→ **MATERIAL FOR THIS EXERCISE**
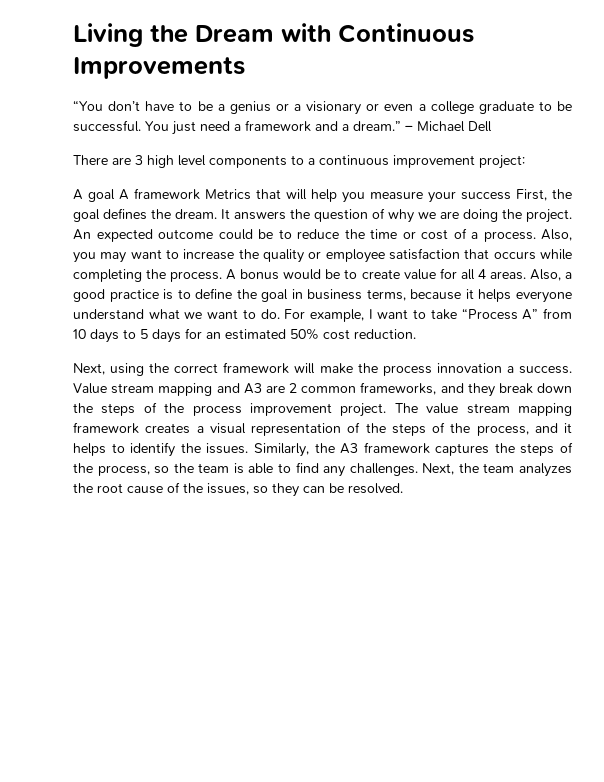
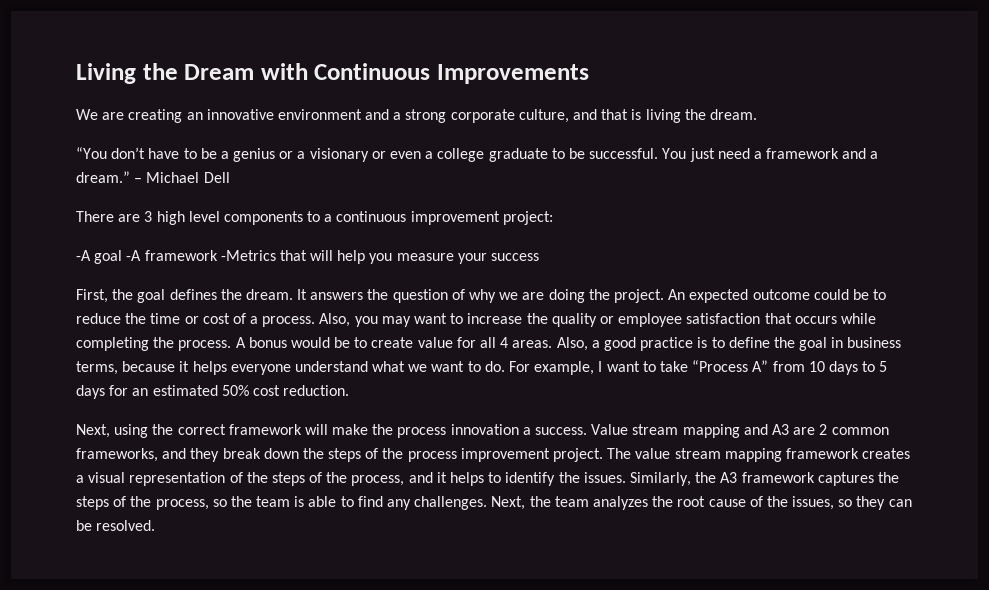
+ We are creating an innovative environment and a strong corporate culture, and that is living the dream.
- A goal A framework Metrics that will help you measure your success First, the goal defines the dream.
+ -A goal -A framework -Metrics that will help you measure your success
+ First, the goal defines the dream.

---

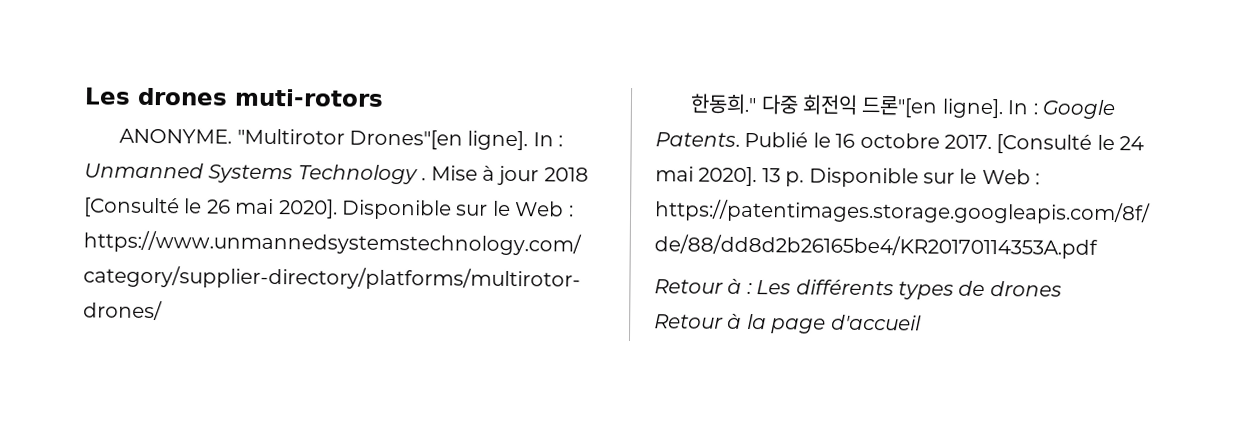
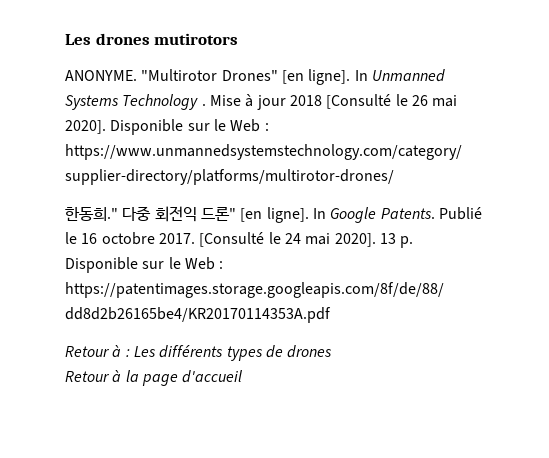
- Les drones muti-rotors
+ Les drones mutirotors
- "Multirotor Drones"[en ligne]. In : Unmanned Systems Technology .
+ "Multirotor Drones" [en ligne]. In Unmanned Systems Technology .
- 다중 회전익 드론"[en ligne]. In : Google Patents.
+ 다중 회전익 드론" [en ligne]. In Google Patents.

--

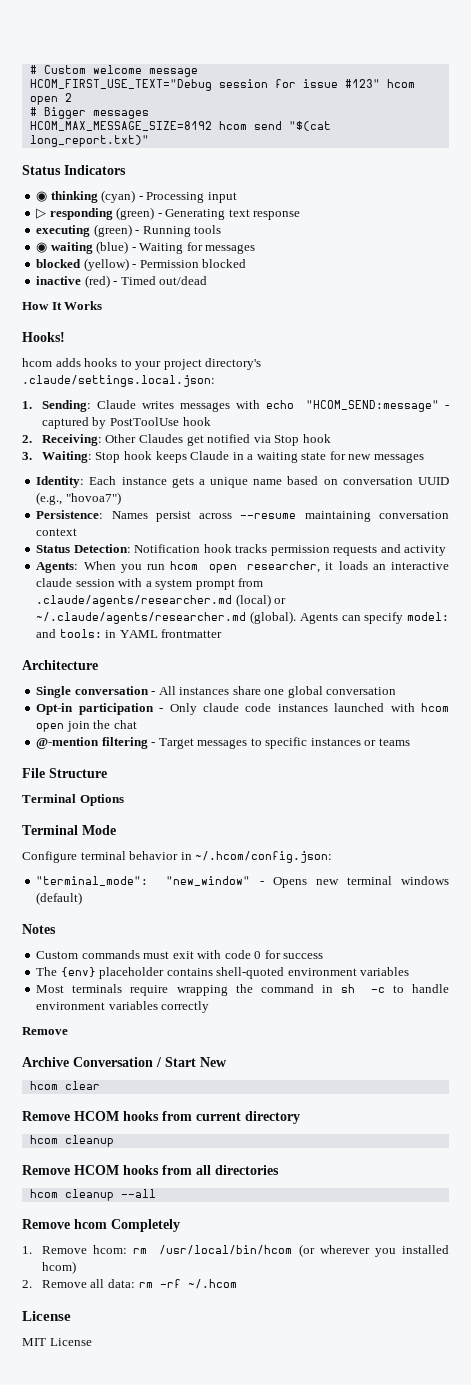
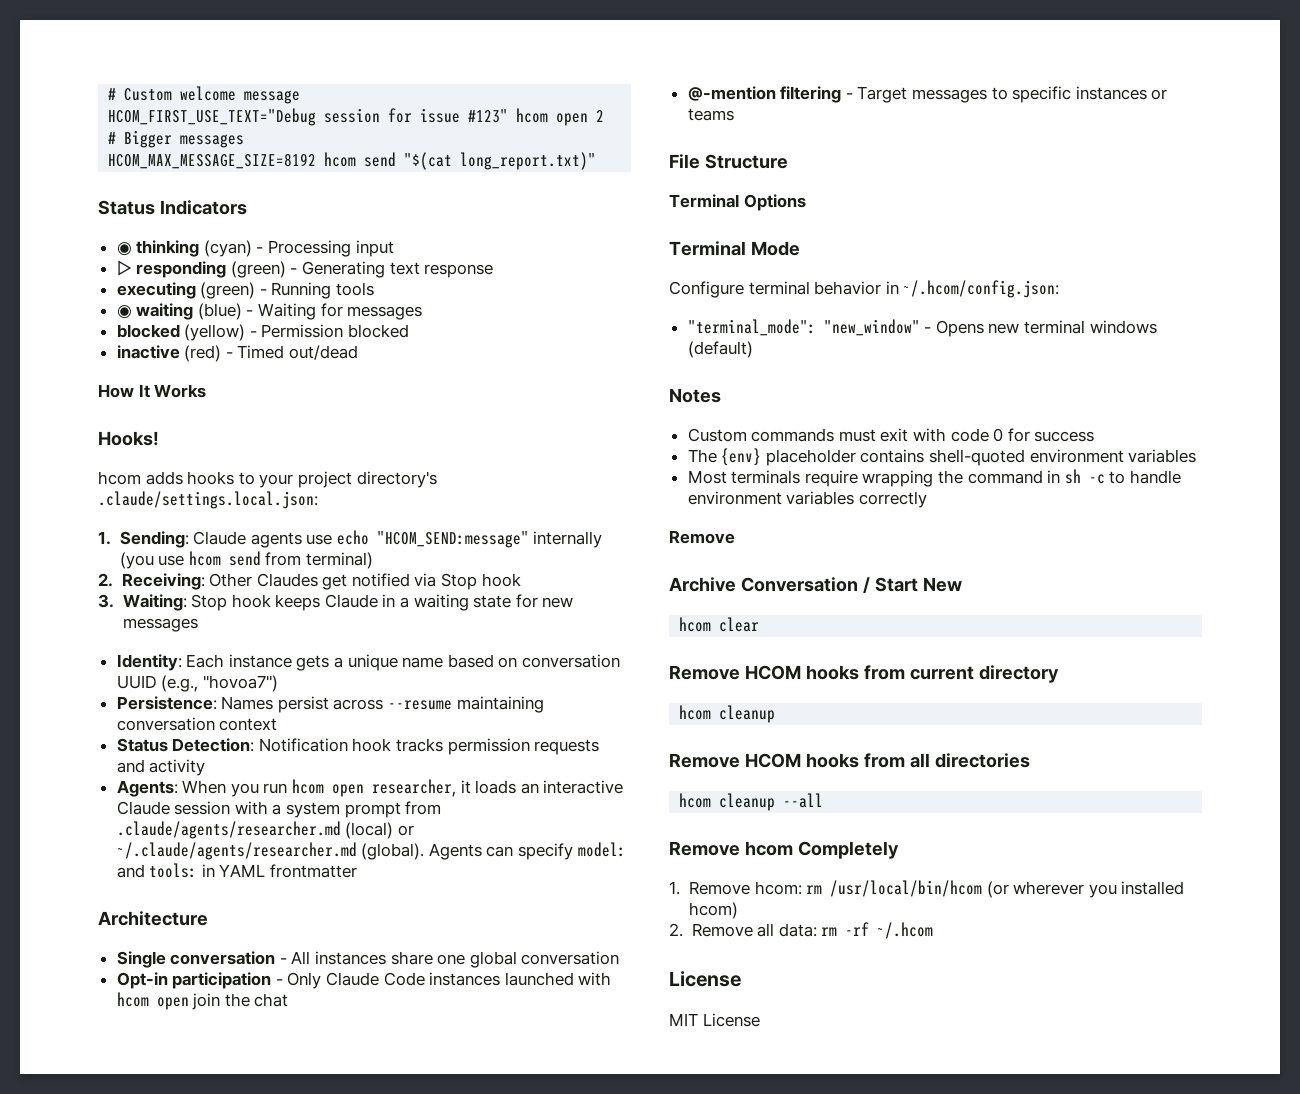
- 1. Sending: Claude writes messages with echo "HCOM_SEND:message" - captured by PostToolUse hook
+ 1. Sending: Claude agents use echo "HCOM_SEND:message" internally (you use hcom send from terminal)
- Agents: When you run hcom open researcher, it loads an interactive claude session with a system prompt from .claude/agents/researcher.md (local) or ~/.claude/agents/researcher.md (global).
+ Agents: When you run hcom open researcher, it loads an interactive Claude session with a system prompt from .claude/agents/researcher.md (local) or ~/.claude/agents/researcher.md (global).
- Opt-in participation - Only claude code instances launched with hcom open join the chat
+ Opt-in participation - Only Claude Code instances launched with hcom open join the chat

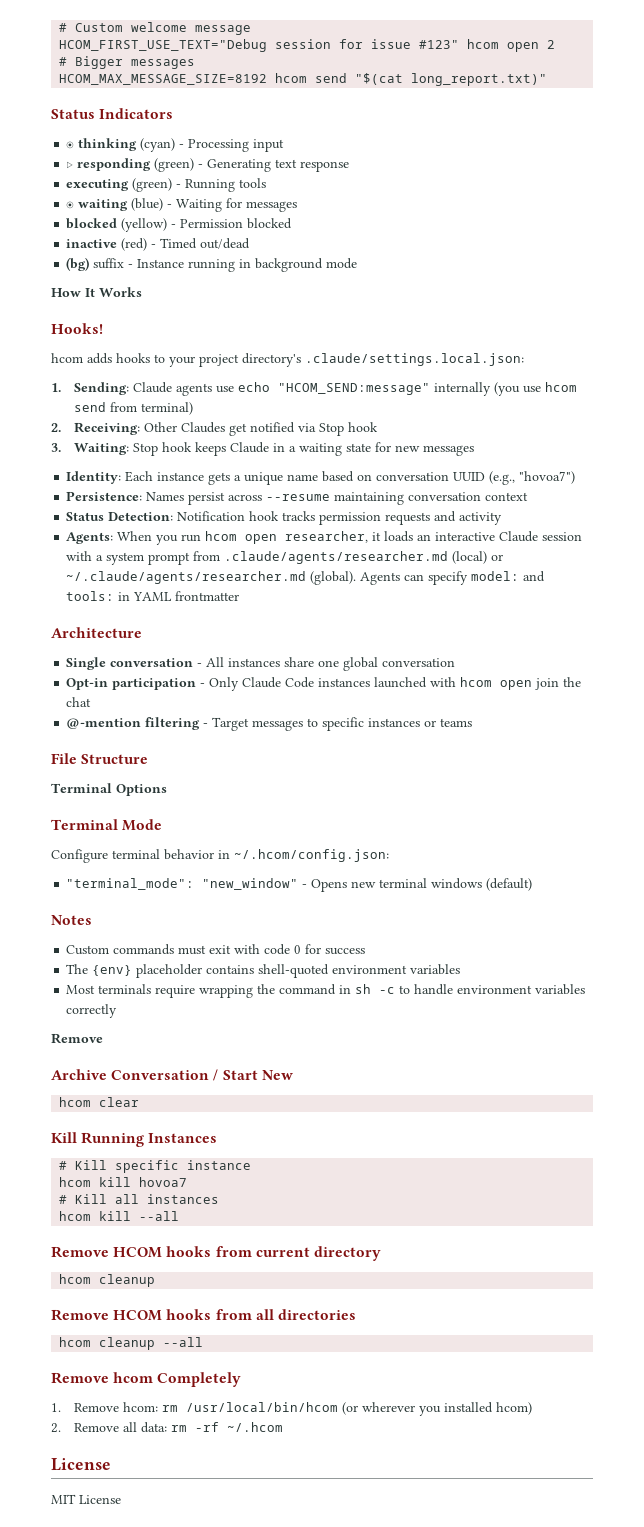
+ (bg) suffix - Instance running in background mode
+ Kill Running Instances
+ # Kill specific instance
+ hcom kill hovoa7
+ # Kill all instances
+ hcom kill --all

→ **WORK REQUEST**
The entries above hold a line with "in background mode" and a later line with "hcom kill --all". Write out exactly those lines and all lines between, nothing more.

→ **WRITTEN ANSWER**
+ (bg) suffix - Instance running in background mode
+ Kill Running Instances
+ # Kill specific instance
+ hcom kill hovoa7
+ # Kill all instances
+ hcom kill --all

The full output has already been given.